▶ _What you should do_:
Pick every line out of the entries below that holds the string "size", and report them.

BEGIN Supplied information

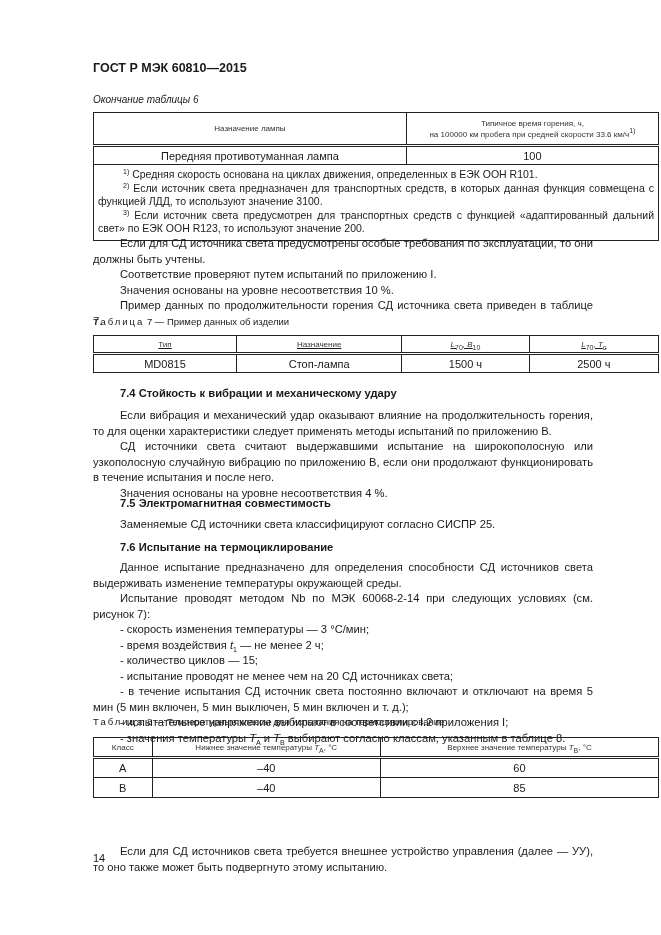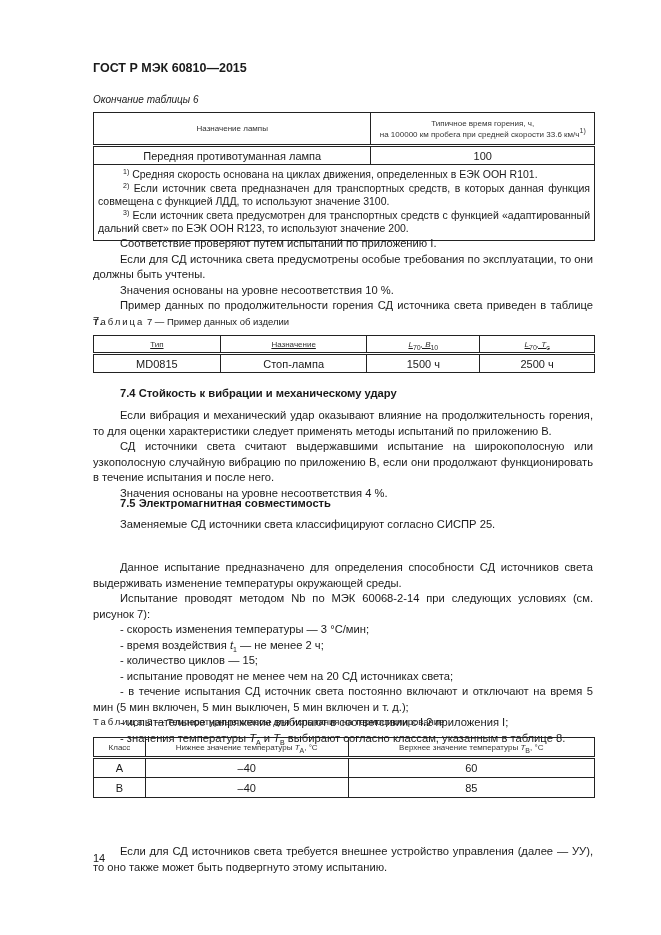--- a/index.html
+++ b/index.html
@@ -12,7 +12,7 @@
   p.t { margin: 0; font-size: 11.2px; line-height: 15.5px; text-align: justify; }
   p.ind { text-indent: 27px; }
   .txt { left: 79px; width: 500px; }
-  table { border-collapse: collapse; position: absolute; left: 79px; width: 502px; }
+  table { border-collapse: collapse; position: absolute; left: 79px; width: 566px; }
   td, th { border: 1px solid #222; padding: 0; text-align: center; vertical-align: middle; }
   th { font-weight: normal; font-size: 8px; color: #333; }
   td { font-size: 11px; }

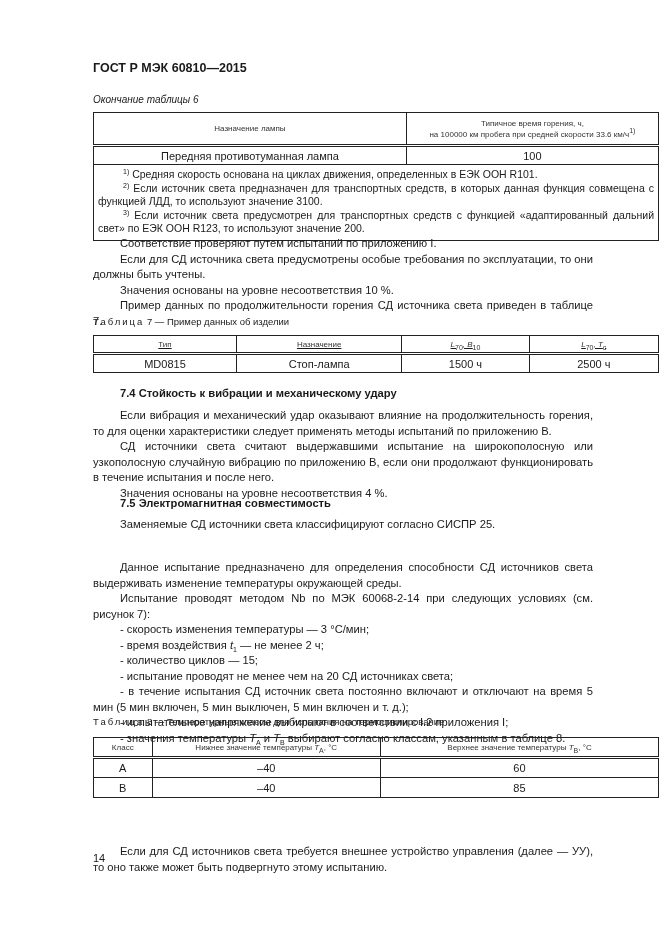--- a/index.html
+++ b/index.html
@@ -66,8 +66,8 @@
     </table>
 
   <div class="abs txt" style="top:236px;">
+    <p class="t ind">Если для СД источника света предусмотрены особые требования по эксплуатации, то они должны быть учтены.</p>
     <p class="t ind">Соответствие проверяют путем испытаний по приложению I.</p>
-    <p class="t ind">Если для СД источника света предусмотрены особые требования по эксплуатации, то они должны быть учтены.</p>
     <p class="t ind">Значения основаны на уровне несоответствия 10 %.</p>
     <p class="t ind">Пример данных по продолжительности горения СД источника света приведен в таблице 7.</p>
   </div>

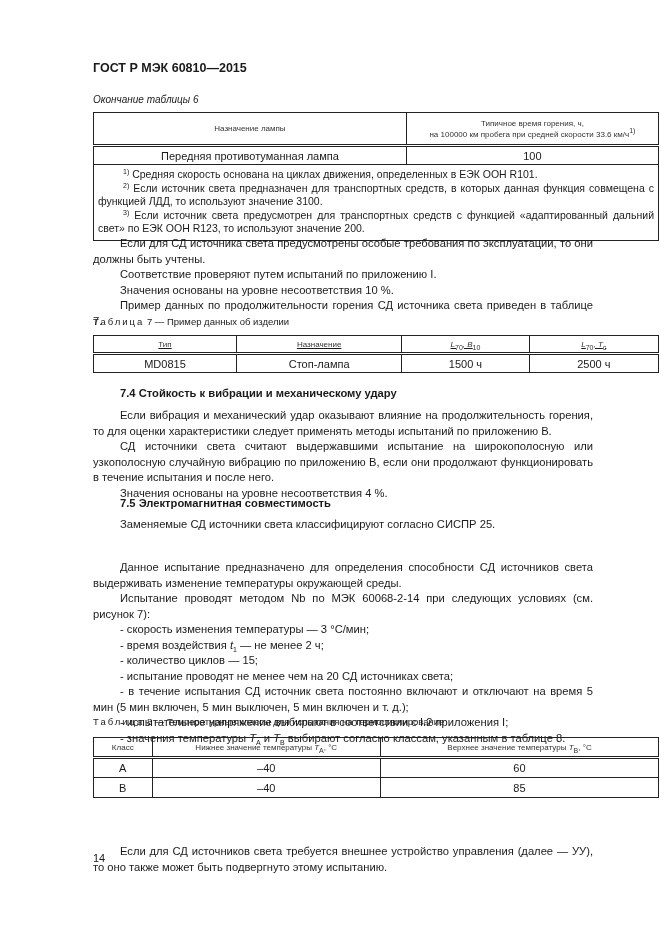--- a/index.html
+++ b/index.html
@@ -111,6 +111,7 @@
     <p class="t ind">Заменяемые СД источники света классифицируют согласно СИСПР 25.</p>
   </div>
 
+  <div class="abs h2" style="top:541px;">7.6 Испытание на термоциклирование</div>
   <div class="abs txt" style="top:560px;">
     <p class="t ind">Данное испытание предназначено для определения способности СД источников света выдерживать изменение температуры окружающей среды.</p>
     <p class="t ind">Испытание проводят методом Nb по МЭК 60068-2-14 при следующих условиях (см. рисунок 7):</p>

END Supplied information

▶ _Answer box_:
   p.t { margin: 0; font-size: 11.2px; line-height: 15.5px; text-align: justify; }
   th { font-weight: normal; font-size: 8px; color: #333; }
   td { font-size: 11px; }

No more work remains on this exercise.